This morning's piece in the Atlantic by Jeffrey Goldberg proclaims "The Crisis in U.S.-Israel Relations Is Officially Here," but it's hardly the first to do so. A 2010 JCPA article asks, "A Crisis in U.S.-Israel Relations: Have We Been Here Before?" and a YNet article from 2009 asks, "US-Israel Relations: Is there a crisis?" Today's title is a bit more confident in declaring the existence of a crisis, but the evidence to substantiate the claim is shoddy at best.

First, the off-the-record claims made by the "unnamed official" in the Goldberg piece range from dubious to absurd. While US frustration over the Netanyahu administration's conduct in the peace talks may be warranted, other aspects of the comments say more about the official than about Bibi. The official is concerned that Bibi has "a near-pathological desire for career-preservation." But all leaders care about self preservation. The nonchalant way in which the official writes off the possibility of an Israeli strike on Iran is a dangerous underestimation of Israeli fear of an Iranian nuclear program. It's also at odds with how the Obama administration has actually conducted policy.
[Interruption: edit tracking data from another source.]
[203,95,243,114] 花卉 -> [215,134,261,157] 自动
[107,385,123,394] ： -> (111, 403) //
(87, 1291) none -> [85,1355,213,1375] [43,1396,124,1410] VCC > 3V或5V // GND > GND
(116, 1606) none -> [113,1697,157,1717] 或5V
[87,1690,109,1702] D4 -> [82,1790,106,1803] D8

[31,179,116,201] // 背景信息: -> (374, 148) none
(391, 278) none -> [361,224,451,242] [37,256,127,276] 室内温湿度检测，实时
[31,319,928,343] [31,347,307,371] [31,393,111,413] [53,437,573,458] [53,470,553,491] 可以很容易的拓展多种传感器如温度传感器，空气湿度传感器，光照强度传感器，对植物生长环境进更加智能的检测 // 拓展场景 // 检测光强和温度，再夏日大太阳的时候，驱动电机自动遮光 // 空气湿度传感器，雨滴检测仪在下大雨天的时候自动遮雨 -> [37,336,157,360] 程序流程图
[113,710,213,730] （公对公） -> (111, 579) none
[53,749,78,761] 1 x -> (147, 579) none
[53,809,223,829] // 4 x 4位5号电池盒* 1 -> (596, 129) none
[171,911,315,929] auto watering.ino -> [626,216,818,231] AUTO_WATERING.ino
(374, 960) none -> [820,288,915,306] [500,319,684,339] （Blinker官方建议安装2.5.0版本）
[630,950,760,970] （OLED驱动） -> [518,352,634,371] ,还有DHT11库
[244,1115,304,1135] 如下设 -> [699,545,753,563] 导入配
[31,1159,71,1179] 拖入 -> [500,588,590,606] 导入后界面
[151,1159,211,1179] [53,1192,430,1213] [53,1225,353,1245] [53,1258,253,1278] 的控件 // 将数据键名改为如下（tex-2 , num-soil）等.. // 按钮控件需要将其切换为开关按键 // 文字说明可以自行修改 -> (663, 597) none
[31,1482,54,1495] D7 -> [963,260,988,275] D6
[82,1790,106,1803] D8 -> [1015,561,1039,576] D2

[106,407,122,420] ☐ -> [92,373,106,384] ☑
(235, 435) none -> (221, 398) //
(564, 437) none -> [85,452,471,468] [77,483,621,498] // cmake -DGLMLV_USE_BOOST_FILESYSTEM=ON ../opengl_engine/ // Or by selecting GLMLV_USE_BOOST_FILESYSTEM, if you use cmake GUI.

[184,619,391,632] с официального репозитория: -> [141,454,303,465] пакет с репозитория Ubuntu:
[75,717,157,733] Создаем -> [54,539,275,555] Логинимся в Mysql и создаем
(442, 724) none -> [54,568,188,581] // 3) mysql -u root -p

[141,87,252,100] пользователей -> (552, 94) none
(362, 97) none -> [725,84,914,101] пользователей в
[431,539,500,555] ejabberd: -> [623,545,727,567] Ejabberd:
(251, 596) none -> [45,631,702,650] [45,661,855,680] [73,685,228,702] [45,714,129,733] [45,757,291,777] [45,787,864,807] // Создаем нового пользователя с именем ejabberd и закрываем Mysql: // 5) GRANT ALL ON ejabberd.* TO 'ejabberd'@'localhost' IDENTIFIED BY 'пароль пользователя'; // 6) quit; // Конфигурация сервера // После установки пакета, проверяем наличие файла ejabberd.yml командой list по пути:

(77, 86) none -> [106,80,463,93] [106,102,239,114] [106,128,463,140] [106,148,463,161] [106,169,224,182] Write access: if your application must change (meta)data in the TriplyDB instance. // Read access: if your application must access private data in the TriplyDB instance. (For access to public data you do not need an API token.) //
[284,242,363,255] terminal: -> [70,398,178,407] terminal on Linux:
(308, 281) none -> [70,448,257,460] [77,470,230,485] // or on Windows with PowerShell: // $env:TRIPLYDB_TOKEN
Second, that Bibi has "written off" the White House is hardly news. Netanyahu's address to AIPAC and Congress, both in 2011, show that Israel's strategy for years has been to mobilize Congress rather than curry favor with the White House. The Hellfire missile incident during Operation Protective Edge this summer is evidence of the same. A crisis implies an immediate and impending disaster save for corrective action, but the existing dynamic between the US and Israel has remained as such for years.

Finally, US-Israel relations have been much, much worse than they are right now. President Dwight D. Eisenhower threatened Israel with sanctions in 1957. In 1967, Israel torpedoed the USS Liberty, killing 34 US personnel and injuring 171. In 1991, Jonathan Pollard was caught committing espionage against the United States for Israel in 1985, a fact that Israel did not admit until 1998. Each of these constituted serious crises. And each shaped the US-Israel relationship for decades to come.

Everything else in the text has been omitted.